Streitenberger betonte vor allem die nichtoekonomischen Aspekte der
EU-Osterweiterung und wies darauf hin, dass verstaerkt die emotionelle
Seite angesprochen werden muesse. Das zentrale Anliegen der Kommission
ziele auf die Staerkung des Gemeinwesens, auf ein neues Mass an
Solidaritaet. Aus diesem Grund wuerden bei den zukuenftigen EU-Kandidaten
neben den wirtschaftlichen primaer die politischen Kriterien geprueft. Die
Rolle der Kirchen werde sein, mitzuhelfen, Europa eine Seele zu geben.
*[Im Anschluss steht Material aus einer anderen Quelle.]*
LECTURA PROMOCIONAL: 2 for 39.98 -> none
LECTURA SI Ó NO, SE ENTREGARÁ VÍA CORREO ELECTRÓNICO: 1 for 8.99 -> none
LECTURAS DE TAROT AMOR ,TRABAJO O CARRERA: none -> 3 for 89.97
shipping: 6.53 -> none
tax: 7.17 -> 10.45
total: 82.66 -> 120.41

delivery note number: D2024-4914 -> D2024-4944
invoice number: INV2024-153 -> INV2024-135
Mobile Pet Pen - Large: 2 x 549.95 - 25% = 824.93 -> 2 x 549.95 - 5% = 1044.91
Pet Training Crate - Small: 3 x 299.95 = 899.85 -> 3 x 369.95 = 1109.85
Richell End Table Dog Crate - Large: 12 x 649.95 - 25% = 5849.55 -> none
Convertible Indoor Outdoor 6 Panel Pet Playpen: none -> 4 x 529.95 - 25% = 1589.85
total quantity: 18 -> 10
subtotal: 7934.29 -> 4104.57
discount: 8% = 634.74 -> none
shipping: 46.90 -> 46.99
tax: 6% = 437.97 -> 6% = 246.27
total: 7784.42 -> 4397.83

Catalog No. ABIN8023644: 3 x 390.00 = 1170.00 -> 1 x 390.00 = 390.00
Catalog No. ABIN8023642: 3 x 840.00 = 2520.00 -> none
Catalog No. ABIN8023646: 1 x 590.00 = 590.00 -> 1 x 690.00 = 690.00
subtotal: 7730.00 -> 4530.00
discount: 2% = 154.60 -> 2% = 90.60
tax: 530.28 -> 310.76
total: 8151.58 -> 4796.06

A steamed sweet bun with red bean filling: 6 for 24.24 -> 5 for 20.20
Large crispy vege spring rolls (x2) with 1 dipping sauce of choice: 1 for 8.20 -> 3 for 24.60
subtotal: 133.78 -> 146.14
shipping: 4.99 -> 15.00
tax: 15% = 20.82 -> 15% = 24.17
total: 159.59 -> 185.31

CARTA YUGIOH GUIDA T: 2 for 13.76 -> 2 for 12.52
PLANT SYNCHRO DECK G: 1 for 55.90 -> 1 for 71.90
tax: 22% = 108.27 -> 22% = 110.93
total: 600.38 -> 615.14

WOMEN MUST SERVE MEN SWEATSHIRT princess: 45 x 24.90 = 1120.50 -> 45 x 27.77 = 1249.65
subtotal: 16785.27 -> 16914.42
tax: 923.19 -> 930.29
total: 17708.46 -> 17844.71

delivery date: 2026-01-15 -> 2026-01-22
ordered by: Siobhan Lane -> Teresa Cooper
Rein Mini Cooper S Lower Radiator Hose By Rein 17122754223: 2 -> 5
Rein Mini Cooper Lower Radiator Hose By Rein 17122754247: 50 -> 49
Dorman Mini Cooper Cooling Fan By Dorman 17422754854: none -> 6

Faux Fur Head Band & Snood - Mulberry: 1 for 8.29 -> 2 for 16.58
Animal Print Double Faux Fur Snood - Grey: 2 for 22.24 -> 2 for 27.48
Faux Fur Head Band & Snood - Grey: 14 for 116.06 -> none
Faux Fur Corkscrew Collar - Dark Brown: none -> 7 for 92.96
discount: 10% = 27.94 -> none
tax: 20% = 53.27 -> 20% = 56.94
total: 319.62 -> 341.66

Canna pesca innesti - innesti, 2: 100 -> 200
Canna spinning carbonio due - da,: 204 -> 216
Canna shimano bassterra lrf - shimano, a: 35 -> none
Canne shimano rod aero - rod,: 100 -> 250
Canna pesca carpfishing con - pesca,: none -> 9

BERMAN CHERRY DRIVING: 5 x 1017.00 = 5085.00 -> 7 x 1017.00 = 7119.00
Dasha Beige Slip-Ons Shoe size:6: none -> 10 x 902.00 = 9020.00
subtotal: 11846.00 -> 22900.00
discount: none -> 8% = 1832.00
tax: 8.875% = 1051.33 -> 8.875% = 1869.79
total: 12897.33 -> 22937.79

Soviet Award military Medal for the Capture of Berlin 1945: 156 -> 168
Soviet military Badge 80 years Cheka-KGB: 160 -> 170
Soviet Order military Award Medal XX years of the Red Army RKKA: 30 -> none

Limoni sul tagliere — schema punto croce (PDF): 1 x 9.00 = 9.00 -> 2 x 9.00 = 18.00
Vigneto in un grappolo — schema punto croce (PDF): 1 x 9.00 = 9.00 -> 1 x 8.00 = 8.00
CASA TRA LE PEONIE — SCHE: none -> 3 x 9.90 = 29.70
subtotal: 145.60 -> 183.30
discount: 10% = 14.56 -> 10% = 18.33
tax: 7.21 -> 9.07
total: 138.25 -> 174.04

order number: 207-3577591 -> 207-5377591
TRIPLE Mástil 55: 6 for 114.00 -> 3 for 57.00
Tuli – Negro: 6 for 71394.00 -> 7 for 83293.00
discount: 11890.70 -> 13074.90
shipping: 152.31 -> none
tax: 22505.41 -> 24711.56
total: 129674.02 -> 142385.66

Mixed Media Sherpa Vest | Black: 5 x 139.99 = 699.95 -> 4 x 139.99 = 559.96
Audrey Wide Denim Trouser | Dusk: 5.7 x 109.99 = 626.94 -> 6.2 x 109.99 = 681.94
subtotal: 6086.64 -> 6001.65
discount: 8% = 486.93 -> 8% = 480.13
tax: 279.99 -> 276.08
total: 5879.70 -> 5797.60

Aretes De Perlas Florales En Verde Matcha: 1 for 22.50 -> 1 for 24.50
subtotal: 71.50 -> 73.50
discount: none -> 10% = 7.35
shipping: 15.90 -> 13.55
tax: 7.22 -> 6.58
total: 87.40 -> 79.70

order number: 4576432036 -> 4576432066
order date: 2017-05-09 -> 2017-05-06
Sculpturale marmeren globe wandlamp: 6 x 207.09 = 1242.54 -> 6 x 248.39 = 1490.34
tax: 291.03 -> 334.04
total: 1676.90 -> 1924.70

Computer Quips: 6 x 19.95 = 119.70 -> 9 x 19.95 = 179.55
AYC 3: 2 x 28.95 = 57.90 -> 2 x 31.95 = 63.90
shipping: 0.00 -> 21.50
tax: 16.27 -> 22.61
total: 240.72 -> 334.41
Den christlichen Geist der EU-Osterweiterung hob auch Oberkirchenraetin
Heidrun Tempel besonders hervor. Tempel, die in Bruessel das Buero der
Evangelischen Kirche in Deutschland (EKD) leitet, wies darauf hin, dass es
bei der EU-Osterweiterung nicht nur um Osteuropa, sondern um die Zukunft
von ganz Mitteleuropa, einem Europa auf dem Weg der Versoehnung gehe. Dabei
sprach sie Fragen an, die die Kirchen in der EU taeglich beschaeftigten,
wie der Umgang mit religioesem Pluralismus und das rechtliche Verhaeltnis
der Kirche gegenueber der EU. Nach ihrer Ansicht sei es auch die Aufgabe
der Kirche, Sensibilitaet fuer die Akzeptanz der Erweiterung zu schaffen
und das Bewusstsein, Unionsbuerger zu sein, vor allem bei Jugendlichen zu
staerken.
*Lob und Kritik
Differenziert sind die Meinungen der Vertreter der evangelischen Kirchen
Oesterreichs zur Frage des oesterreichischen EU-Beitritts und seinen
Rueckwirkungen auf die Kirchen.
Auf die vielfaeltigen Erleichterungen beim Reisen, vor allem nach der
bevorstehenden Einfuehrung des Euro, verwies der niederoesterreichische
Superintendent, Paul Weiland. Die EU habe wirtschaftliche und finanzielle
Vorteile gebracht, die gestiegene Konkurrenz hebe das allgemeine
Service-Angebot. Negativ vermerkte Weiland die Zunahme restriktiver
Massnahmen im Auslaenderrecht.
Positive Auswirkungen des EU-Beitritts in vielen Bereichen stellte auch
Oberkirchenrat Johannes Dantine fest. Oesterreich koenne sich nun nicht
mehr so gut vor der Konkurrenz aus dem Ausland schuetzen. So habe sich auch
das Nahrungsmittelangebot verbessert.
"Der Wille der EU, mehr zu sein als eine wirtschaftliche Groesse, ist
fraglich", erklaerte dagegen der Superintendent der Steiermark,
Ernst-Christian Gerhold, "der grosse gemeinsame Markt ist ein toedlicher
Konkurrenzkampf. In einem Konkurrenzkampf kann keine Gemeinschaft
entstehen." Angebot und Konkurrenz seien groesser geworden. Die
Kleinbauern, insbesondere die Bergbauern, haetten "wahnsinnige
Schwierigkeiten" und erlebten eine starke "Sinnentfremdung". Gerhold, der
auch Mitglied im Rat des Lutherischen Weltbundes (LWB) ist, forderte von
der EU mehr Ruecksicht auf "nationale Eigenheiten".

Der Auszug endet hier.